I`m a long time Mountain biker, but from a couple of months to now, I`m feeling something everytime I see a road bike. I do train on the trainer with a pseudo road bike, I call it that way, because it`s a MTB with a road crankset, just to have the resistance that the 52teeth provide :D .

Well, one of my concerns about buying a new bike, is that it`ll be most of the time (because of my busy schedule) attached to the trainer. In fact I have a bike attached to the trainer all year long, and when I train on the road just put some slicks to the MTB and the knobbys on the weekends, but I sill think that a road bike for going outside and make some long distane trainings (I already do long endurance rides on the MTB) will be better.

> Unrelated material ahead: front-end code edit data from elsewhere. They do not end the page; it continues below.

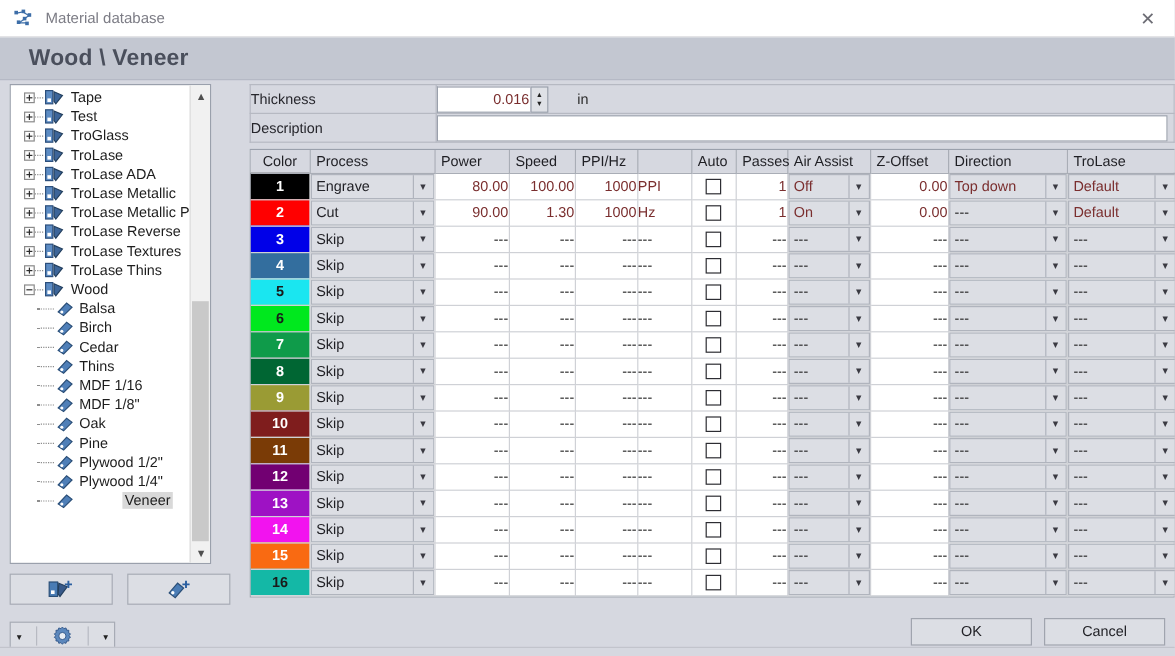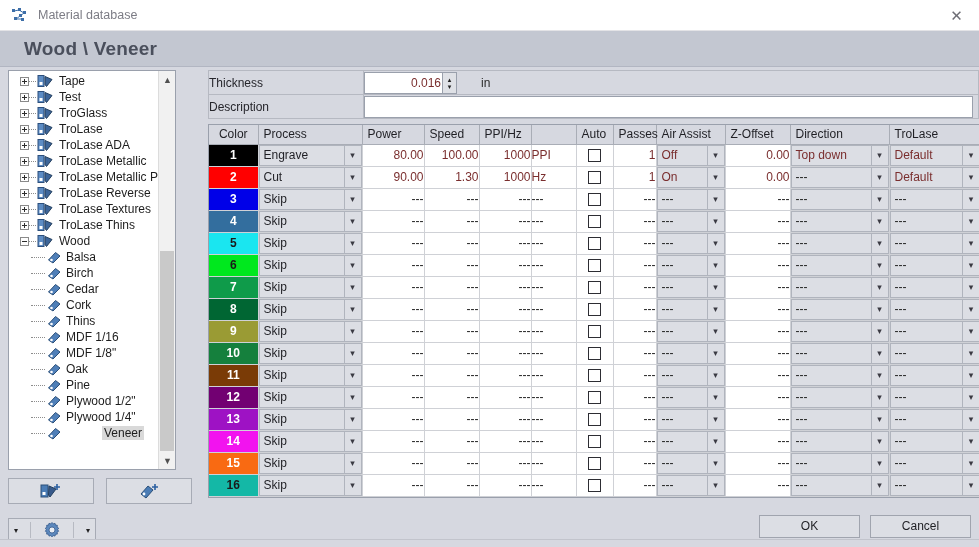--- a/index.html
+++ b/index.html
@@ -491,14 +491,6 @@
   <circle cx="5.5" cy="10" r="1.3" fill="#ffffff"></circle>
 </svg></span>
             <span class="lbl">Cedar</span>
-          </div>
-          <div class="tnode child">
-            <span class="dots"></span>
-            <span class="ico"><svg viewBox="0 0 16 14" width="16" height="14">
-  <path d="M2.5 10 L9.5 2.5 L14 6 L7 13 Z" fill="#4f7fb8" stroke="#2b4f78" stroke-width="1"></path>
-  <circle cx="5.5" cy="10" r="1.3" fill="#ffffff"></circle>
-</svg></span>
-            <span class="lbl">Cork</span>
           </div>
           <div class="tnode child">
             <span class="dots"></span>

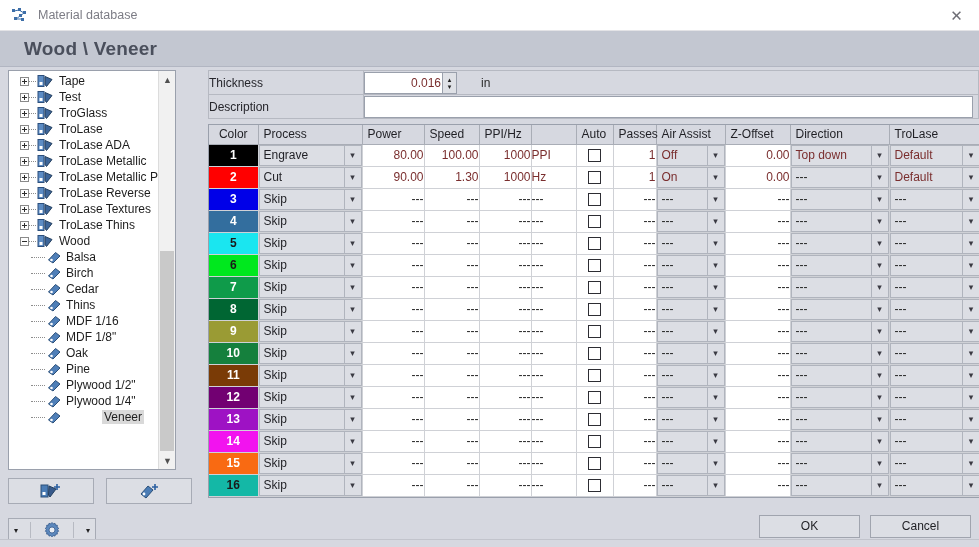--- a/index.html
+++ b/index.html
@@ -960,7 +960,7 @@
               </td>
             </tr>
             <tr>
-              <td class="swatch" style="background:#15803d;color:#ffffff">10</td>
+              <td class="swatch" style="background:#7f1d1d;color:#ffffff">10</td>
               <td>
                 <div class="combo">
                   <span class="ctext">Skip</span>

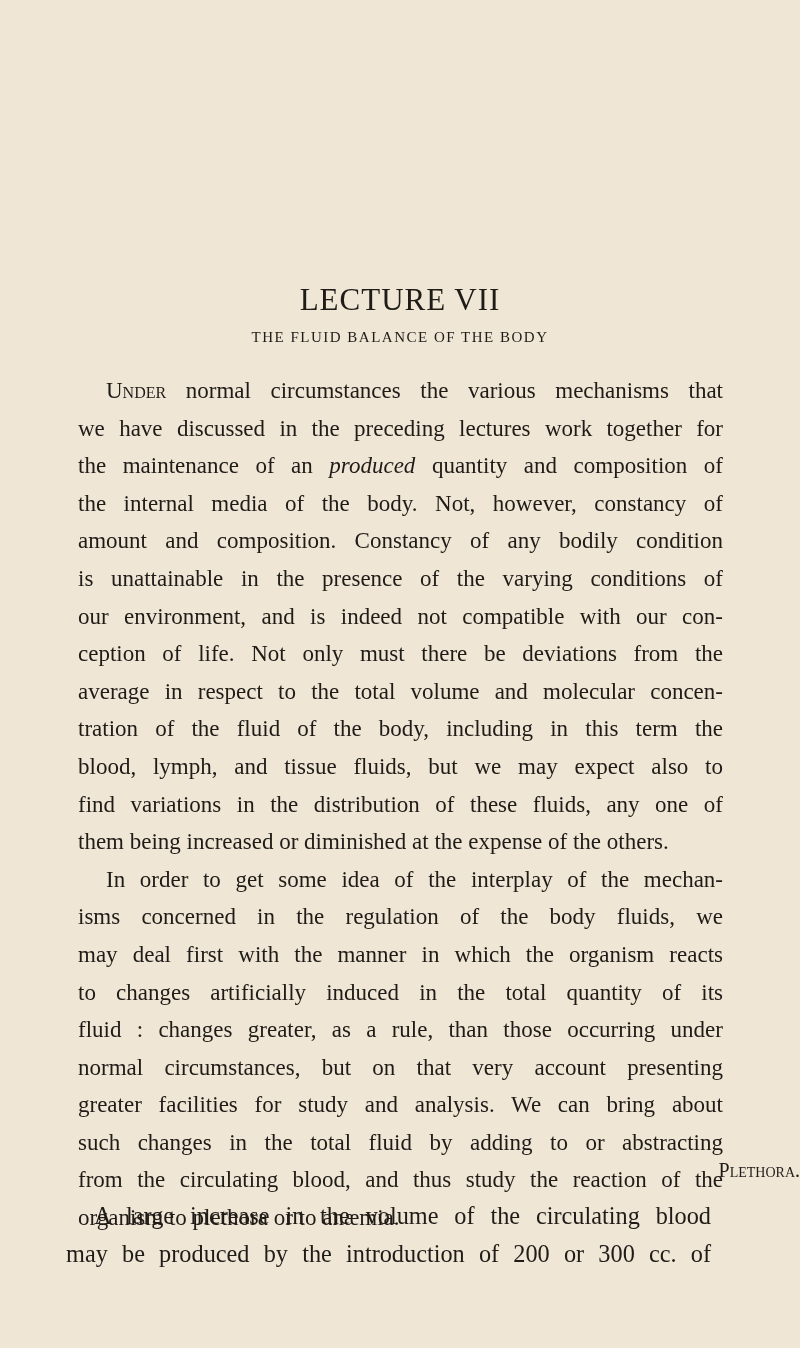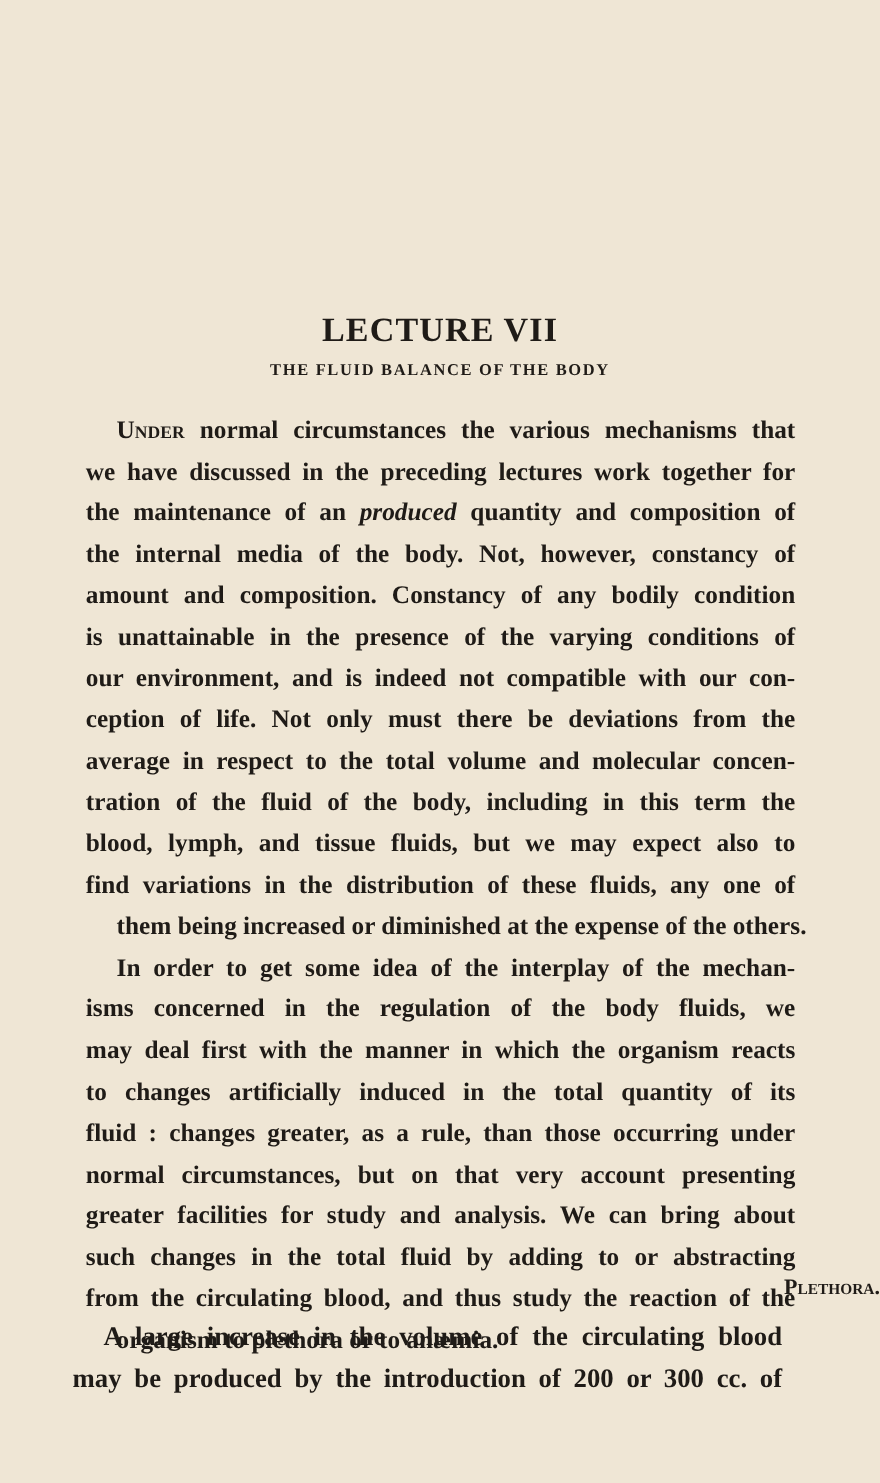--- a/index.html
+++ b/index.html
@@ -9,7 +9,7 @@
     font-family: "DejaVu Serif", "Liberation Serif", serif;
     color: #1f1b17;
   }
-  .page { position: relative; width: 800px; height: 1348px; font-weight: bold; }
+  .page { position: relative; width: 800px; height: 1348px; }
   .title {
     position: absolute; top: 282px; left: 0; width: 800px; text-align: center;
     font-family: "Liberation Serif", serif; font-size: 31px; letter-spacing: 1px;

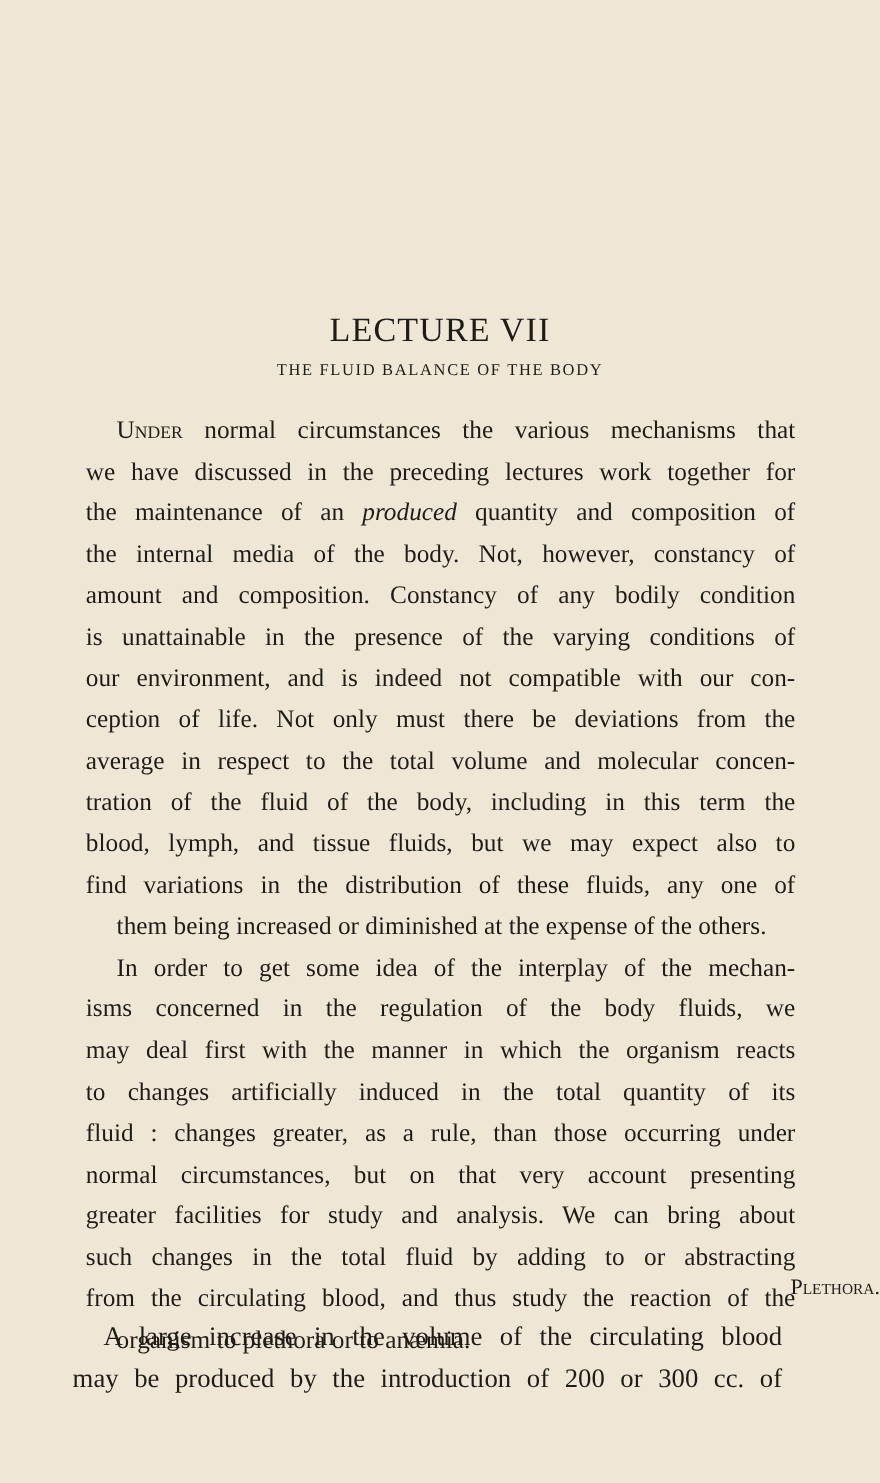--- a/index.html
+++ b/index.html
@@ -24,7 +24,7 @@
     text-align: justify;
   }
   .line { display: block; white-space: nowrap; text-align-last: justify; text-align: justify; }
-  .line.last { text-align-last: left; margin-left: 28px; }
+  .line.last { text-align-last: left; }
   .indent { padding-left: 28px; }
   .sc { font-variant: small-caps; }
   .section {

So is it bad for the frame life the twisting forces that it`ll experiment on the trainer? (Elite mag trainer). I mean, the pseudo bike is made of cr-mo, the new road bike (that I`m planning to buy) will be of aluminium (don`t want carbon....yet ;) , mainly because I`m a college student so I`LL HAVE TO PAY WITH MY MONEY for it :rolleyes: ). I don`t want that a new bike brakes because of that. I`m planning to use it attached to the trainer 4 or 5 days per week. On summer and spring breaks, it`ll be free on the road, and obviusly some weekends, too.

Finally my main options are between an Allez elite double and a Merida road 903.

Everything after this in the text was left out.